Search the material for "polygon" and copy each line in which it is found.

==== Extracted data

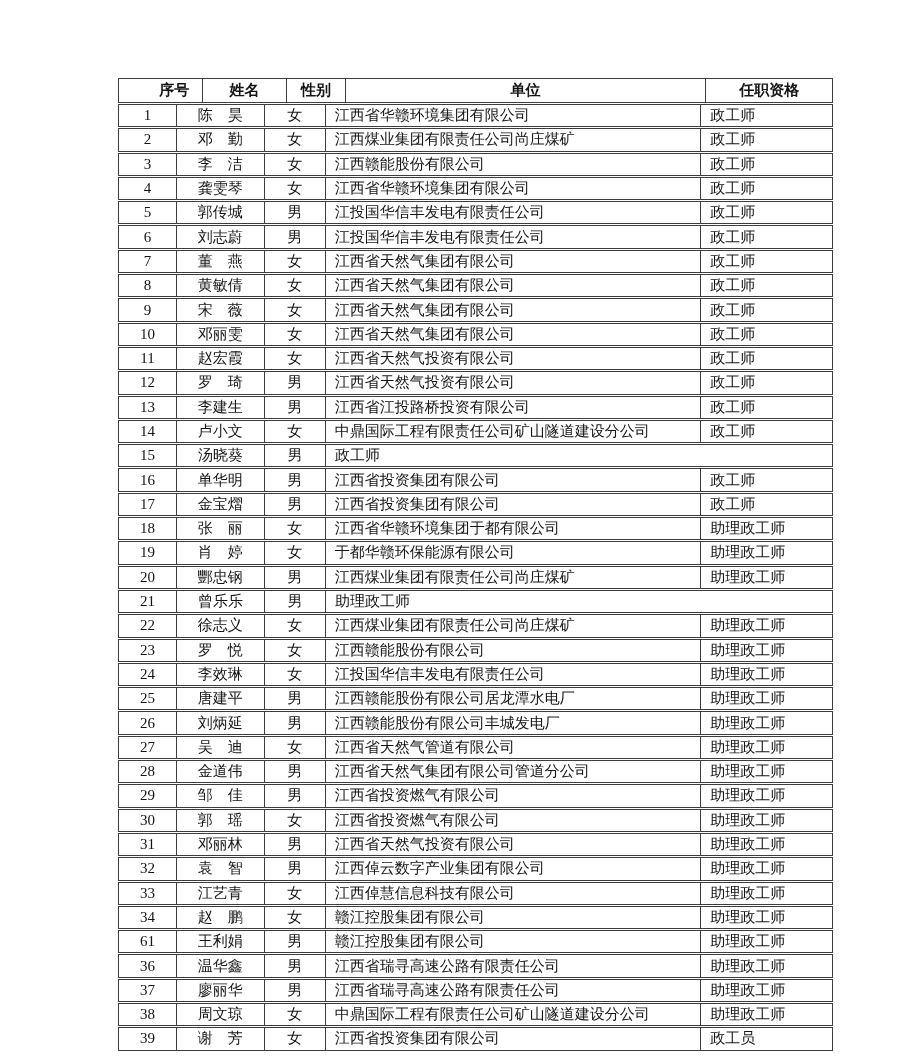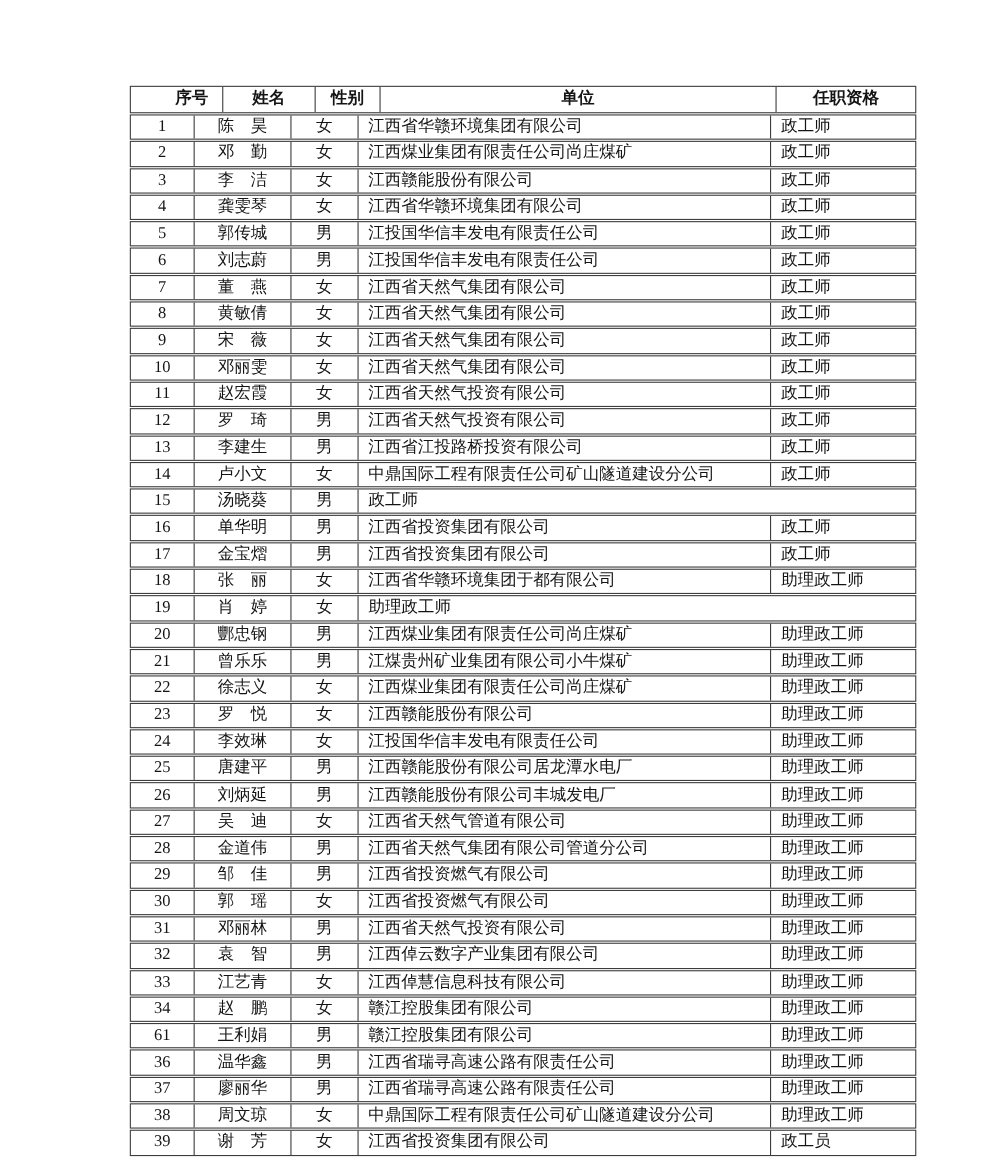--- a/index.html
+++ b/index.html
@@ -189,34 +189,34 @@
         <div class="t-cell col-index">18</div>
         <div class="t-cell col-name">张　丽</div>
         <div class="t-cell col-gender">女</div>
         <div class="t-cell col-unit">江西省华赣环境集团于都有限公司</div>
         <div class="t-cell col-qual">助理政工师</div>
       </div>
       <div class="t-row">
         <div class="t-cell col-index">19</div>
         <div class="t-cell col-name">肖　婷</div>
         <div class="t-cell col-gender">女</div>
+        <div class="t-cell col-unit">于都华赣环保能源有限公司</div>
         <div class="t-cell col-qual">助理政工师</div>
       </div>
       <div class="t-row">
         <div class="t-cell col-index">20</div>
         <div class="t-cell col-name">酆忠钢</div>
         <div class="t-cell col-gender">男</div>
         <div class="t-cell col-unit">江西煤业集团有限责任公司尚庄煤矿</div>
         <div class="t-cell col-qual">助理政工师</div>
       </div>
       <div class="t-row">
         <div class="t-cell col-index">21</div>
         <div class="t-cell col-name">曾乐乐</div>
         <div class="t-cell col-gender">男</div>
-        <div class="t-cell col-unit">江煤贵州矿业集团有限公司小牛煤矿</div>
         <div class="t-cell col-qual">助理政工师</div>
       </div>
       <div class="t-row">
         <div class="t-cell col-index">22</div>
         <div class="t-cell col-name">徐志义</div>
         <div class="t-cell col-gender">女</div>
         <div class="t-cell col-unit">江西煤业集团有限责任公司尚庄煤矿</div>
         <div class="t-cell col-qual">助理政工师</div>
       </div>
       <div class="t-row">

========
==== Extracted data

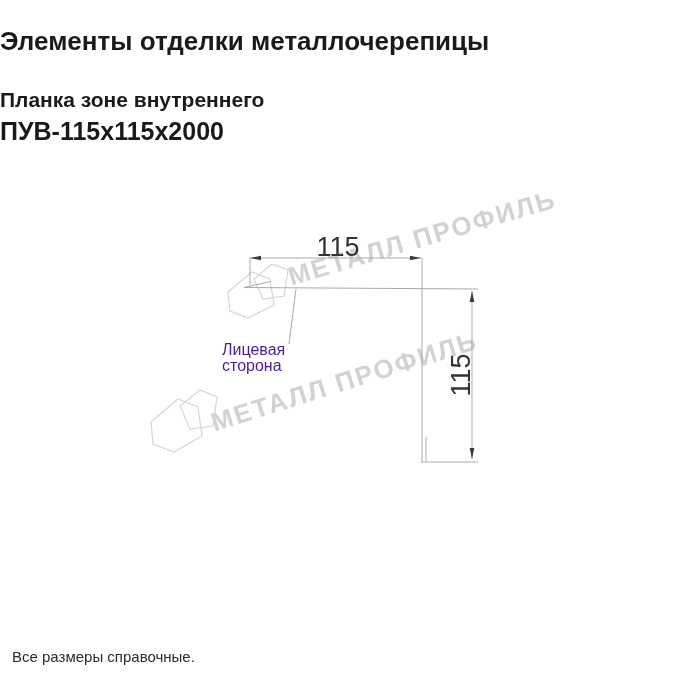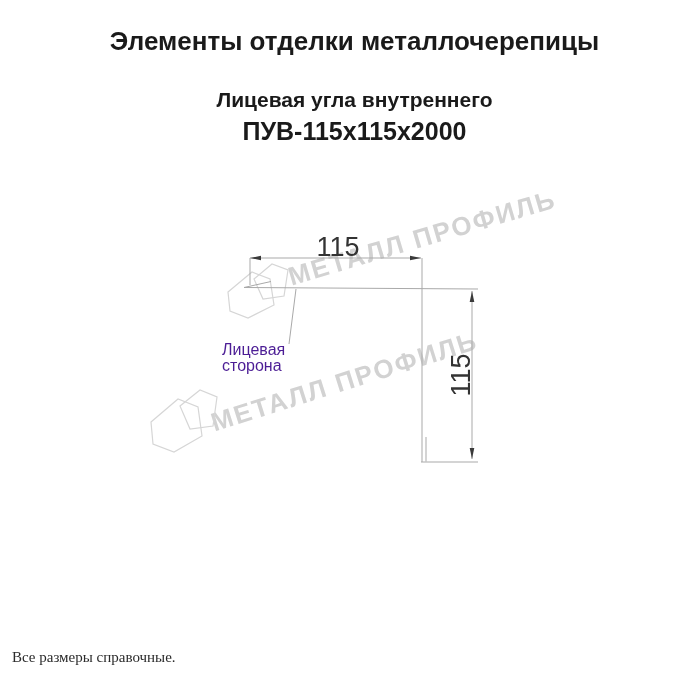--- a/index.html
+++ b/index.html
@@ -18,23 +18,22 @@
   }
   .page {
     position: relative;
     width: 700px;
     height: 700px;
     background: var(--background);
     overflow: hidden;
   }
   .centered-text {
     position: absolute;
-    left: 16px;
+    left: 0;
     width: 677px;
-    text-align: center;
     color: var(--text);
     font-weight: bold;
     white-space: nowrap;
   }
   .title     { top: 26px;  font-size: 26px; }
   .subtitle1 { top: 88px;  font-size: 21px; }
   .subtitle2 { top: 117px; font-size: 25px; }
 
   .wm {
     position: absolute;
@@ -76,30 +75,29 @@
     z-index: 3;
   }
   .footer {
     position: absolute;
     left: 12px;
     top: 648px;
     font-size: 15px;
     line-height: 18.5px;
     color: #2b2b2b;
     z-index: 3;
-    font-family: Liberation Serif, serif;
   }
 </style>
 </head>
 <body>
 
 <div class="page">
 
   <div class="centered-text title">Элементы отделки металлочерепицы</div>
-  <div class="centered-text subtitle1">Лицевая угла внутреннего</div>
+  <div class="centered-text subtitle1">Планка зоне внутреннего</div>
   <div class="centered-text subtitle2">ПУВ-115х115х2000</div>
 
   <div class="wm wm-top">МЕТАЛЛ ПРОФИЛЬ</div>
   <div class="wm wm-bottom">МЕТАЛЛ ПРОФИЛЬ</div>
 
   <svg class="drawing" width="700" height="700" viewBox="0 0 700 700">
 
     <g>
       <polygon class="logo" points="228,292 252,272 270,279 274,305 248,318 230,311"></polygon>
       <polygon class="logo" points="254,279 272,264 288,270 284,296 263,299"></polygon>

========

Response area —
       <polygon class="logo" points="228,292 252,272 270,279 274,305 248,318 230,311"></polygon>
       <polygon class="logo" points="254,279 272,264 288,270 284,296 263,299"></polygon>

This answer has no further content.